From 6c3c7500cf457bc71e66261c3569b150486d626f Mon Sep 17 00:00:00 2001
From: Shlok Kyal <shlok.kyal.oss@gmail.com>
Date: Fri, 23 Aug 2024 14:02:20 +0530
Subject: [PATCH v13 1/2] Distribute invalidatons if change in catalog tables

Distribute invalidations to inprogress transactions if the current
committed transaction change any catalog table.
---
 .../replication/logical/reorderbuffer.c       |   5 +-
 src/backend/replication/logical/snapbuild.c   |  34 ++-
 src/include/replication/reorderbuffer.h       |   4 +
 src/test/subscription/t/100_bugs.pl           | 267 ++++++++++++++++++
 4 files changed, 296 insertions(+), 14 deletions(-)

diff --git a/src/backend/replication/logical/reorderbuffer.c b/src/backend/replication/logical/reorderbuffer.c
index 22bcf171ff..c5dfc1ab06 100644
--- a/src/backend/replication/logical/reorderbuffer.c
+++ b/src/backend/replication/logical/reorderbuffer.c
@@ -221,9 +221,6 @@ int			debug_logical_replication_streaming = DEBUG_LOGICAL_REP_STREAMING_BUFFERED
  */
 static ReorderBufferTXN *ReorderBufferGetTXN(ReorderBuffer *rb);
 static void ReorderBufferReturnTXN(ReorderBuffer *rb, ReorderBufferTXN *txn);
-static ReorderBufferTXN *ReorderBufferTXNByXid(ReorderBuffer *rb,
-											   TransactionId xid, bool create, bool *is_new,
-											   XLogRecPtr lsn, bool create_as_top);
 static void ReorderBufferTransferSnapToParent(ReorderBufferTXN *txn,
 											  ReorderBufferTXN *subtxn);
 
@@ -622,7 +619,7 @@ ReorderBufferReturnRelids(ReorderBuffer *rb, Oid *relids)
  * (with the given LSN, and as top transaction if that's specified);
  * when this happens, is_new is set to true.
  */
-static ReorderBufferTXN *
+ReorderBufferTXN *
 ReorderBufferTXNByXid(ReorderBuffer *rb, TransactionId xid, bool create,
 					  bool *is_new, XLogRecPtr lsn, bool create_as_top)
 {
diff --git a/src/backend/replication/logical/snapbuild.c b/src/backend/replication/logical/snapbuild.c
index 0450f94ba8..1f7c24cad0 100644
--- a/src/backend/replication/logical/snapbuild.c
+++ b/src/backend/replication/logical/snapbuild.c
@@ -300,7 +300,7 @@ static void SnapBuildFreeSnapshot(Snapshot snap);
 
 static void SnapBuildSnapIncRefcount(Snapshot snap);
 
-static void SnapBuildDistributeNewCatalogSnapshot(SnapBuild *builder, XLogRecPtr lsn);
+static void SnapBuildDistributeSnapshotAndInval(SnapBuild *builder, XLogRecPtr lsn, TransactionId xid);
 
 static inline bool SnapBuildXidHasCatalogChanges(SnapBuild *builder, TransactionId xid,
 												 uint32 xinfo);
@@ -859,18 +859,21 @@ SnapBuildProcessNewCid(SnapBuild *builder, TransactionId xid,
 }
 
 /*
- * Add a new Snapshot to all transactions we're decoding that currently are
- * in-progress so they can see new catalog contents made by the transaction
- * that just committed.
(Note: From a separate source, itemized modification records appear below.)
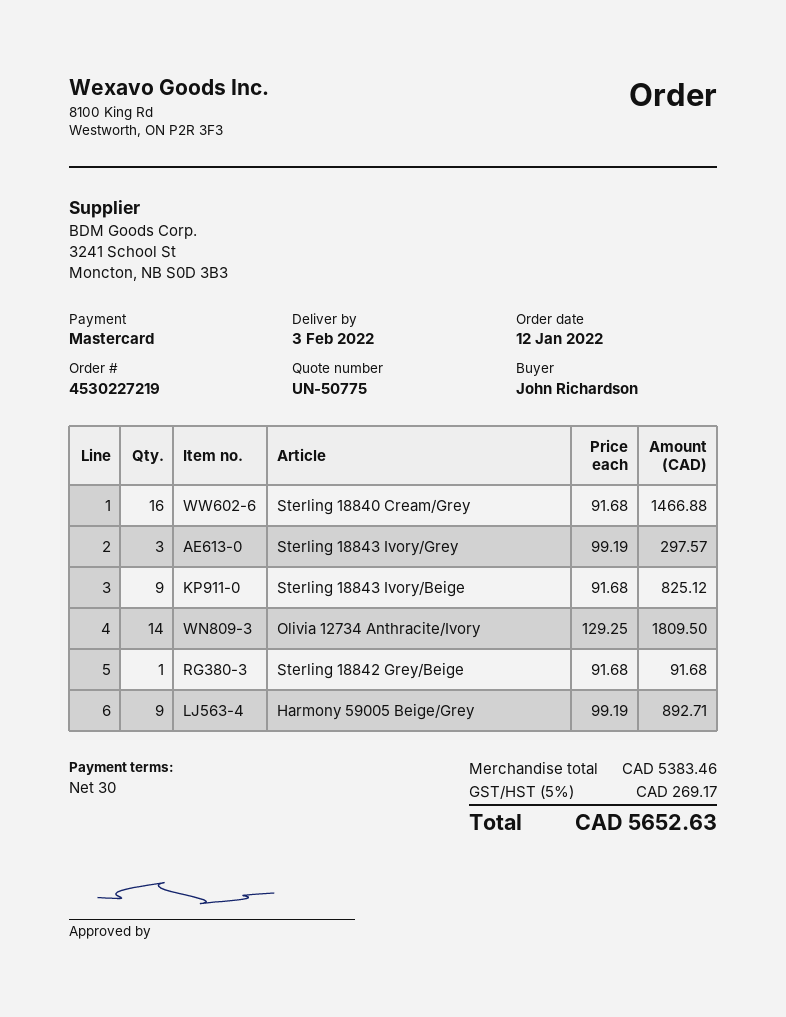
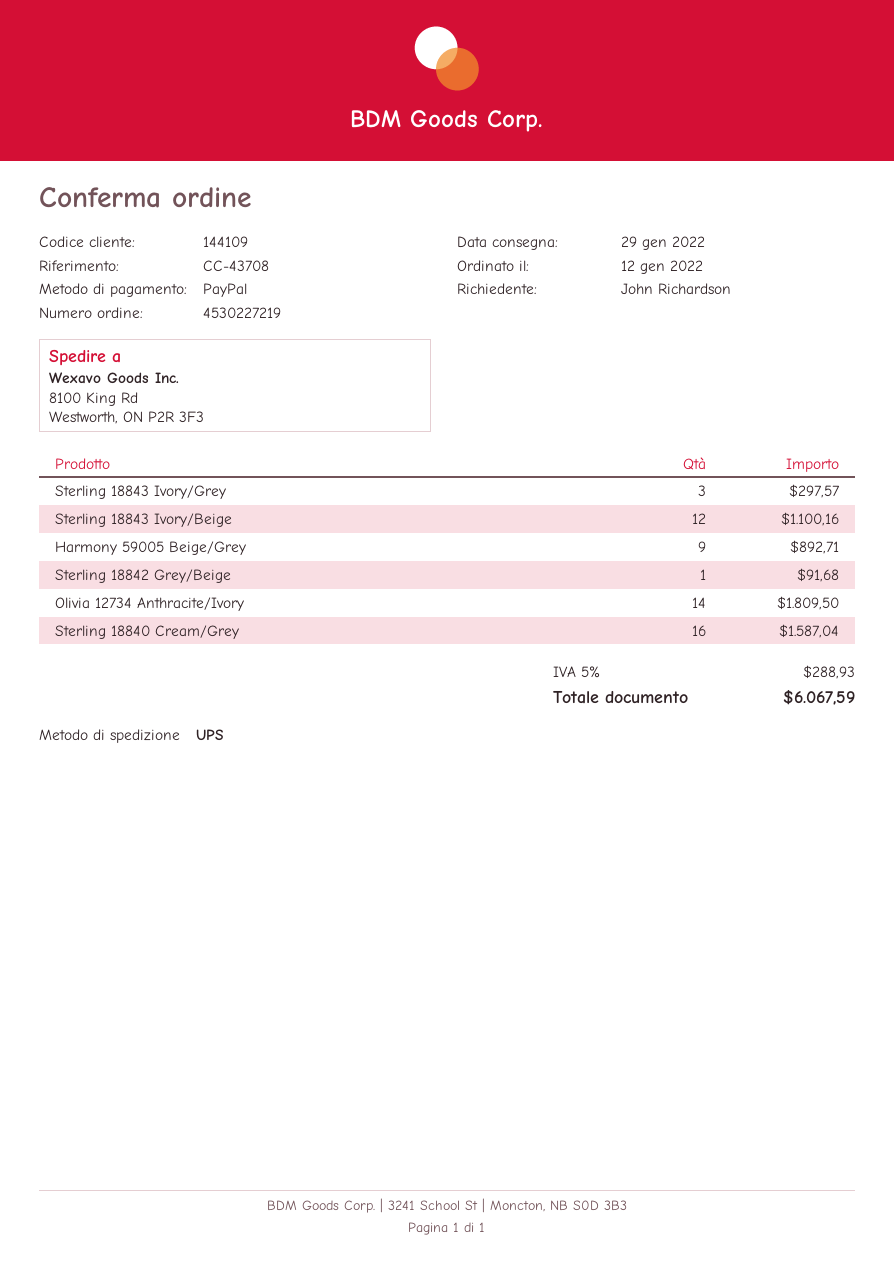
delivery date: 2022-02-03 -> 2022-01-29
payment method: Mastercard -> PayPal
Sterling 18840 Cream/Grey: 16 for 1466.88 -> 16 for 1587.04
Sterling 18843 Ivory/Beige: 9 for 825.12 -> 12 for 1100.16
tax: 5% = 269.17 -> 5% = 288.93
total: 5652.63 -> 6067.59

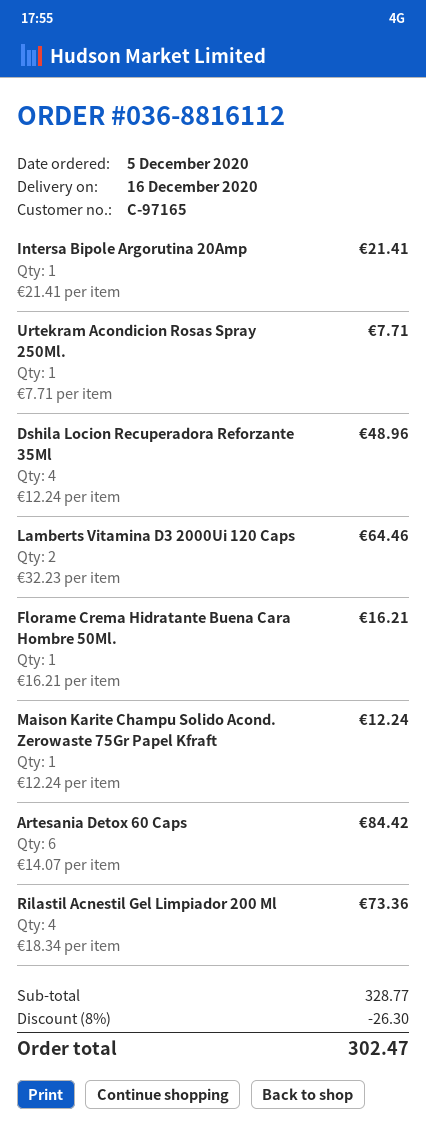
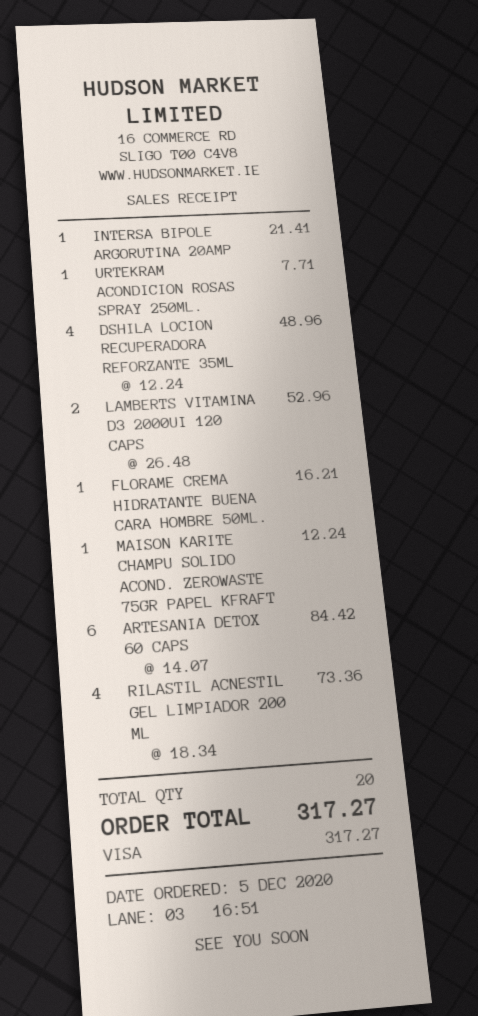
Lamberts Vitamina D3 2000Ui 120 Caps: 2 x 32.23 = 64.46 -> 2 x 26.48 = 52.96
discount: 8% = 26.30 -> none
total: 302.47 -> 317.27

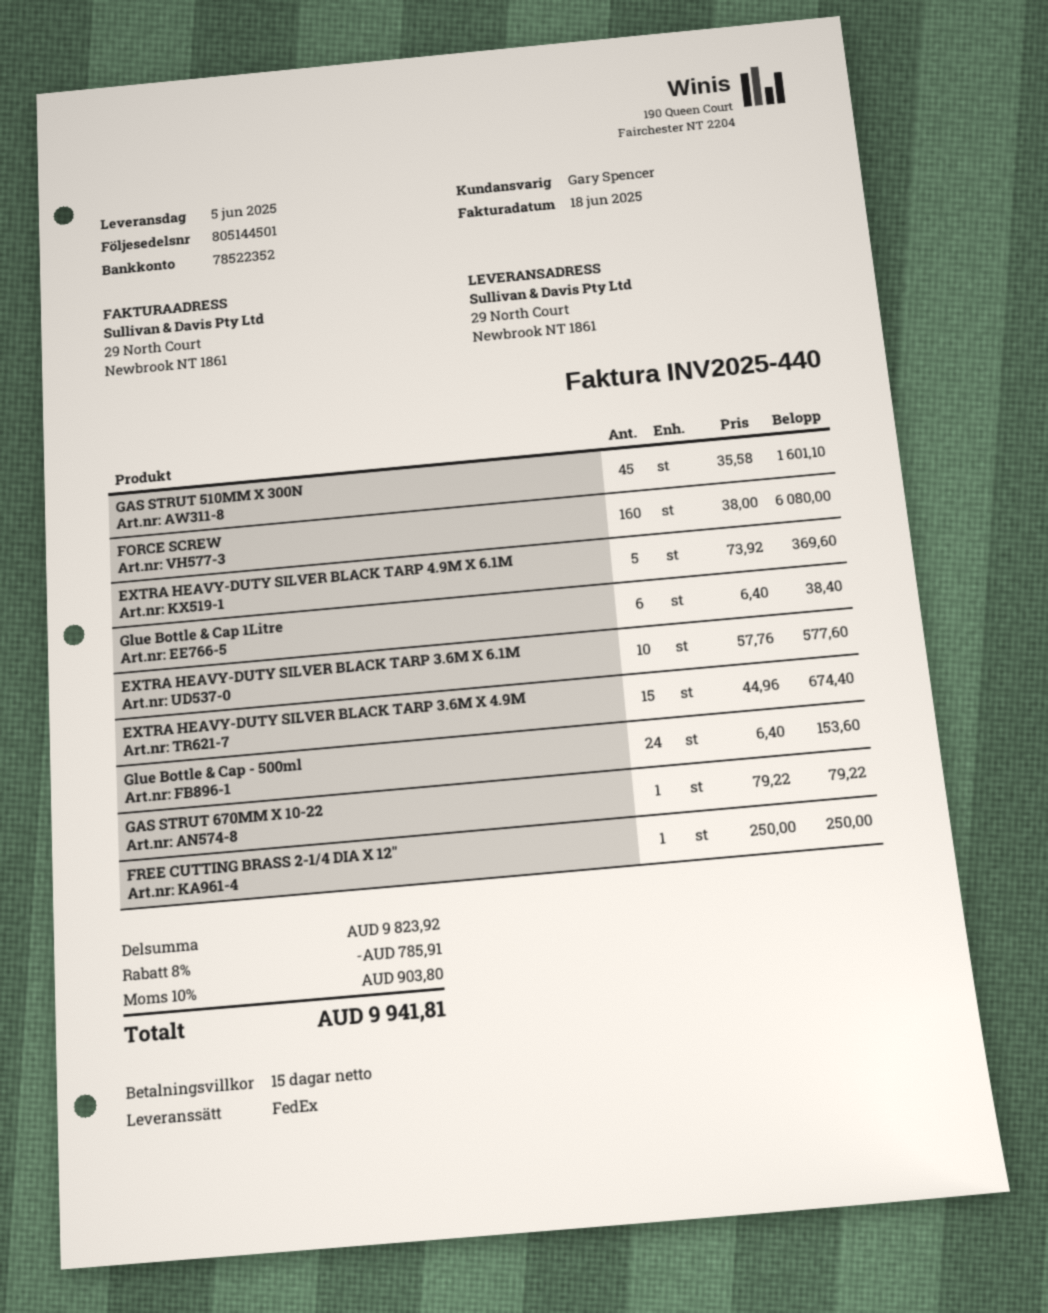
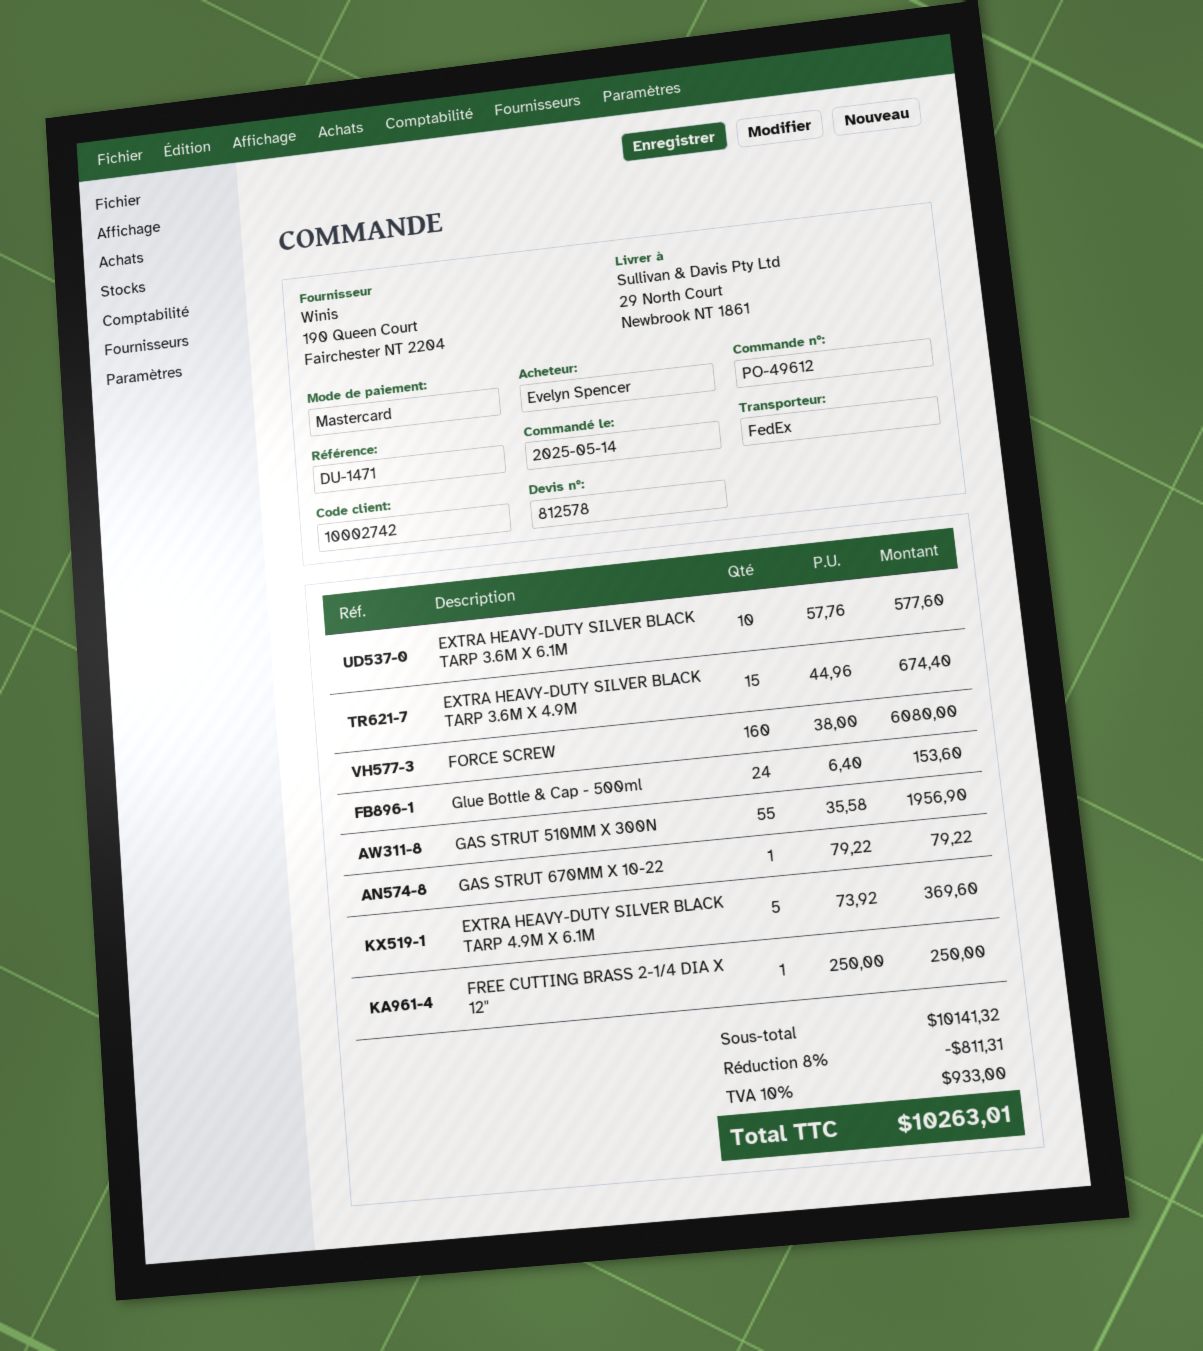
GAS STRUT 510MM X 300N: 45 x 35.58 = 1601.10 -> 55 x 35.58 = 1956.90
Glue Bottle & Cap 1Litre: 6 x 6.40 = 38.40 -> none
subtotal: 9823.92 -> 10141.32
discount: 8% = 785.91 -> 8% = 811.31
tax: 10% = 903.80 -> 10% = 933.00
total: 9941.81 -> 10263.01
This is necessary because those in-progress
- * transactions will use the new catalog's contents from here on (at the very
- * least everything they do needs to be compatible with newer catalog
- * contents).
+ * Add a new Snapshot and invalidation messages to all transactions we're
+ * decoding that currently are in-progress so they can see new catalog contents
+ * made by the transaction that just committed. This is necessary because those
+ * in-progress transactions will use the new catalog's contents from here on
+ * (at the very least everything they do needs to be compatible with newer
+ * catalog contents).
  */
 static void
-SnapBuildDistributeNewCatalogSnapshot(SnapBuild *builder, XLogRecPtr lsn)
+SnapBuildDistributeSnapshotAndInval(SnapBuild *builder, XLogRecPtr lsn, TransactionId xid)
 {
 	dlist_iter	txn_i;
 	ReorderBufferTXN *txn;
+	ReorderBufferTXN *curr_txn;
+
+	curr_txn = ReorderBufferTXNByXid(builder->reorder, xid, false, NULL, InvalidXLogRecPtr, false);
 
 	/*
 	 * Iterate through all toplevel transactions. This can include
@@ -913,6 +916,14 @@ SnapBuildDistributeNewCatalogSnapshot(SnapBuild *builder, XLogRecPtr lsn)
 		SnapBuildSnapIncRefcount(builder->snapshot);
 		ReorderBufferAddSnapshot(builder->reorder, txn->xid, lsn,
 								 builder->snapshot);
+
+		/*
+		 * Add invalidation messages to the reorder buffer of inprogress
+		 * transactions except the current committed transaction
+		 */
+		if (txn->xid != xid && curr_txn->ninvalidations > 0)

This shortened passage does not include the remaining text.